NSA's first and overriding mission is in conducting signals intelligence against our adversaries. As people have pointed out here and elsewhere: regardless of what other missions NSA may have crept into in the last 40 years, when SIGINT comes into conflict with some other NSA mission, SIGINT wins.
(This analysis is descriptive, not normative.)
But it seems like it's just words and business as usual.
I'm curious what their response would be in the perfect storm scenario. A foreign country or criminal enterprise causes severe damage to much of the US. Both the intelligence agencies, government secrets, and the technology industry are severely impacted, crippled even. And the enabler? A series of vulnerabilities they didn't disclose.
How much damage has to be done before people wake up and realize that what NSA doing is effectively pointing armed nuclear warheads at high-value targets in the US and giving our enemies the controls? The fact that NSA refuses to disclose serious vulnerabilities is an indication to enemy governments and criminals that spending money finding these vulnerabilities is going to be an extremely effective tactic.

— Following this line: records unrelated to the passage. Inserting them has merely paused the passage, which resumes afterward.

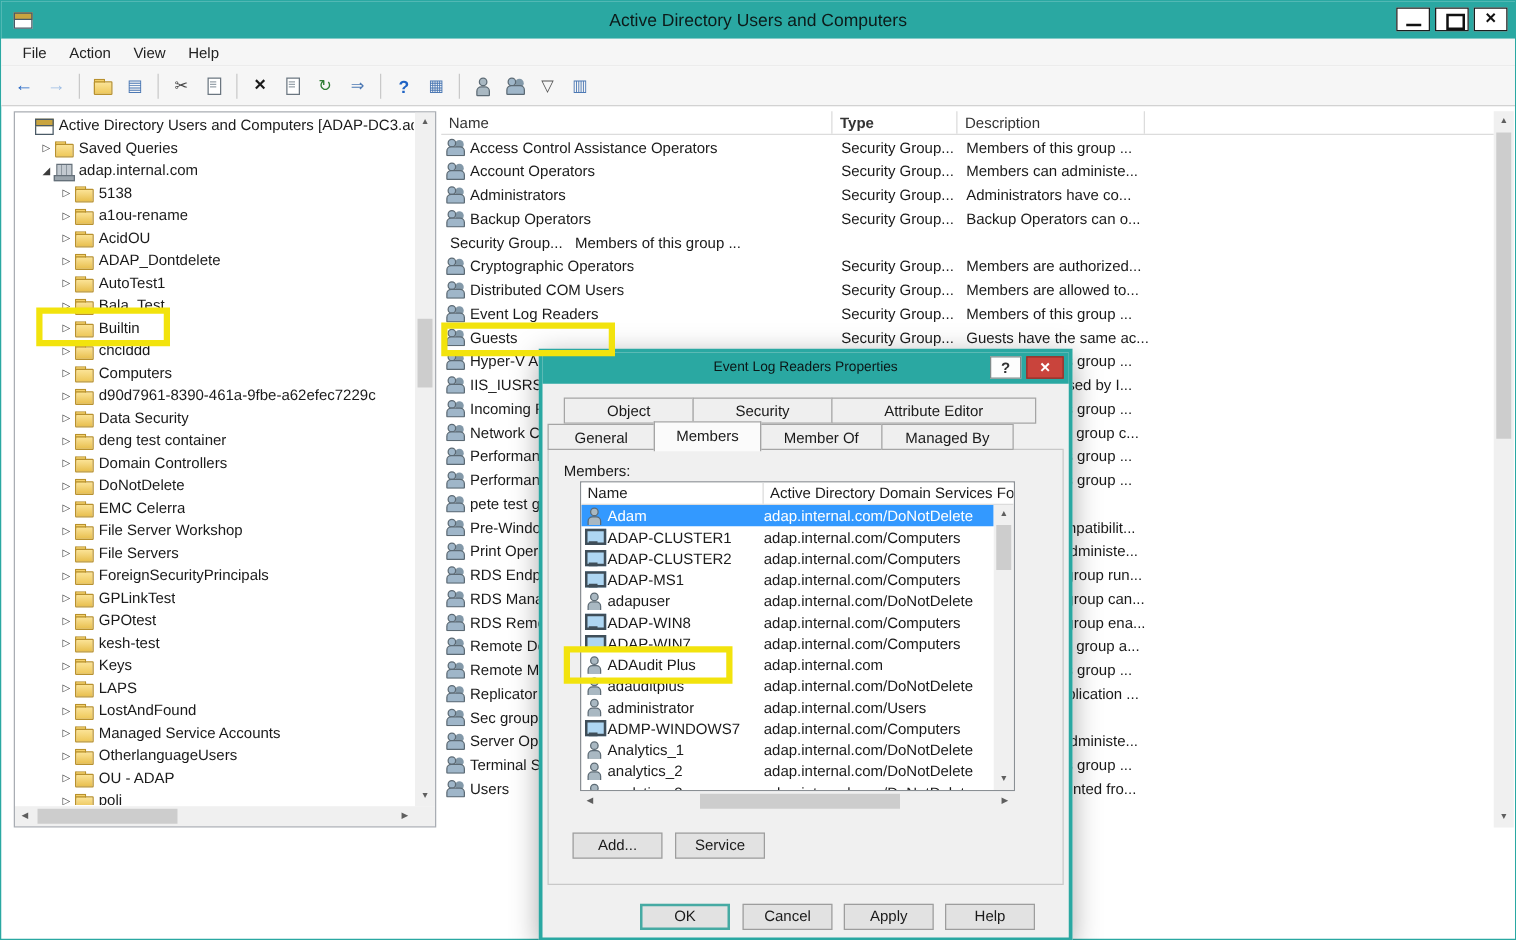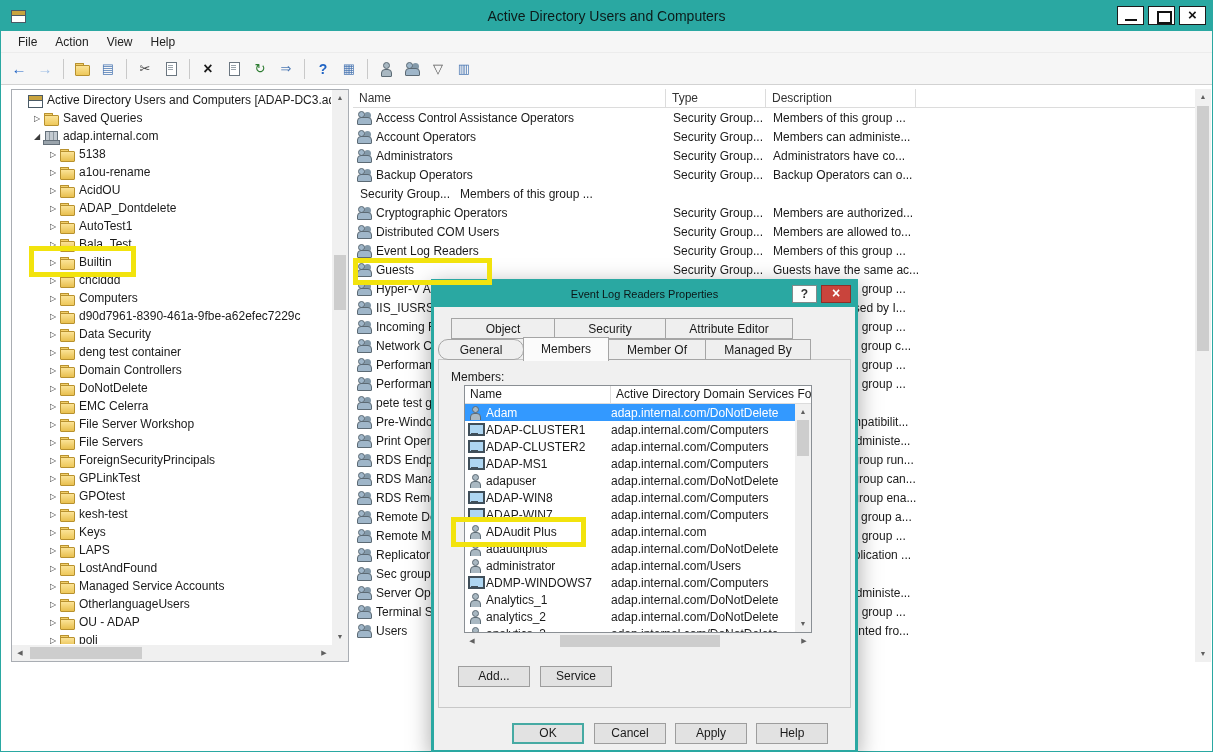"Type" .hc-type { font-weight: none -> bold }
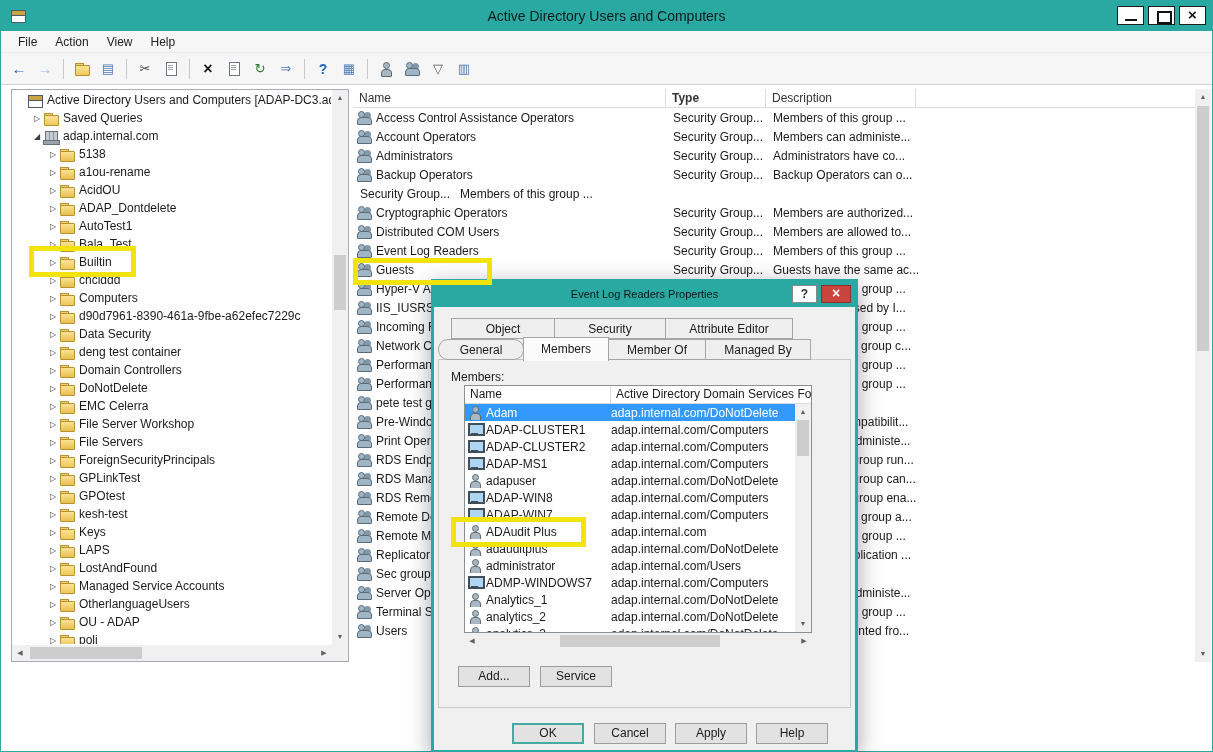"Attribute Editor" .tabs-back .tab:nth-child(3) { width: 128px -> 164px }
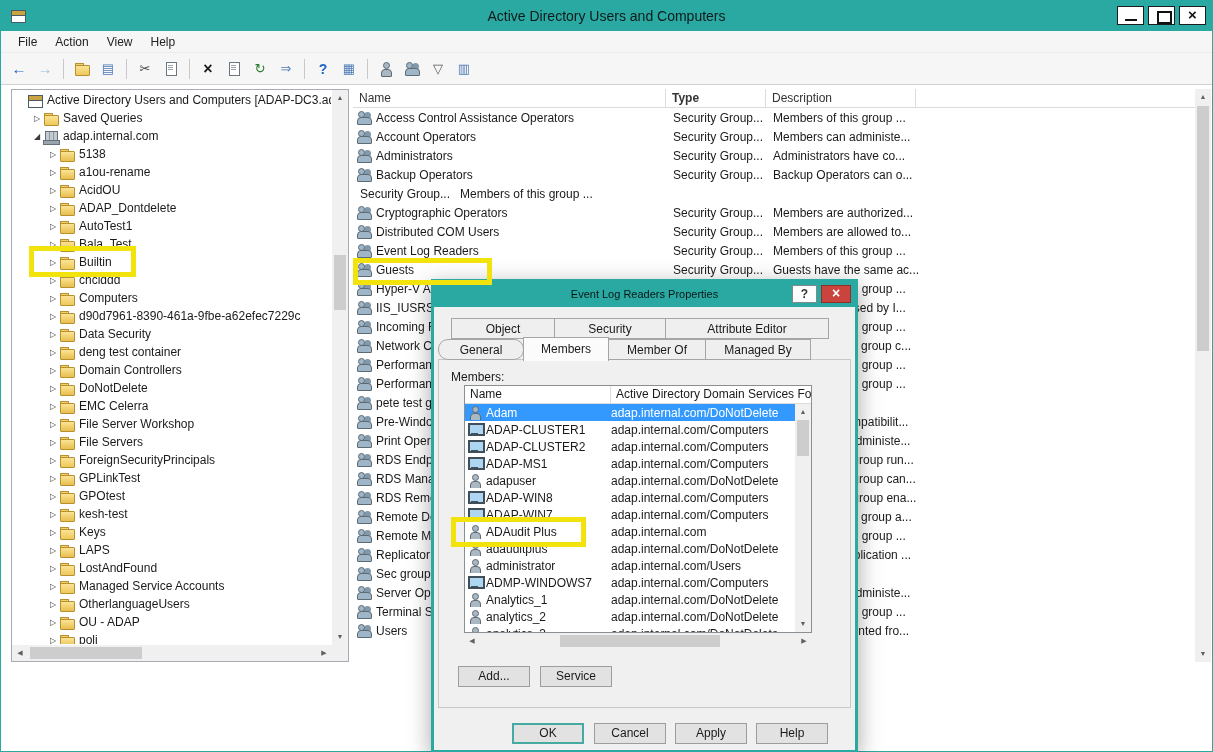"General" .tabs-front .tab:nth-child(1) { border-radius: 10px -> none }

I mean this seriously: this is actively telling our enemies how to attack us. How is this not treason?
> Treason against the United States, shall consist only in levying War against them, or in adhering to their Enemies, giving them Aid and Comfort.
"If we have a policy of not disclosing the vulnerabilities we know, what we're really doing is promising foreign countries that the exploits they discover against us will work forever."
Consider that while something like Heart Bleed would be an enormous asset to the NSA, if both NSA and a foreign powers found out about it at the same time it'd provide the foreign power with a disproportionate benefit because they'd likely have fewer other ways of infiltrating many sites.
I'm sure that in situations where they're confident they're the only ones with the knowledge, they'll still hold off on releasing anything.
You forget to mention the assumption that NSA willfully ignore the IA component of its mission.
How can they be sure? They simply can't. And this means they're putting US business at risk for their own benefit.
(The other way to put US business at risk is via worldwide reputation damage.)
I doubt this makes US companies more interesting for investors.
And yet that didn't prevent them from sitting on heartbleed for two years (since approximately the moment it was introduced).
This is a PR move.
Compare this to GITMO
"GITMO sucks, i vow to close it immediately" -- "Oh congress blocks me, my hands are tied! Tear!"
"Security vulnerabilities suck, i vow to make them open!" -- "oh look at that, the security apparatus says it makes US vulnerable, my hands are tied! Tear!"
But when it comes to pure presidential powers like killing people in foreign countries from the skies his hands arnt tied.
One way to start to repair their reputation would be to responsibly disclose some vulnerabilities and then take credit for their disclosure. That might motivate whitehats to join them, and whitehats are exactly the type of people they need.
In 10 years, the US is going to be in trouble unless they can continue recruiting good hackers. In 20 years, they'll be in serious trouble when foreign powers have clearly begun dominating the SIGINT arena. And at the rate technology is changing, those timelines seem optimistic.
The NSA can likely get all the recruits it needs by just offering the chance to hack with legal immunity.
We also kind of want the NSA to stop monitoring the whole network.
On the internet, and to global citizens, what you write amounts to "screw those people" (non-US Hacker News readers).
I don't believe the NSA's mission comes into conflict with Obama's order, it merely suggests the NSA change how they go about their mission. But it's still just as clear to me how one would solve it, and IMHO they would have an easier time going the social engineering route anyway.
Perhaps I should explain my reasoning a bit then.
midas007: It seems like just another lie
tptacek: I don't think he's lying. I don't think he understands what he's saying.
me: To paraphrase President Nixon, the President ought to know whether or not he himself is a crook.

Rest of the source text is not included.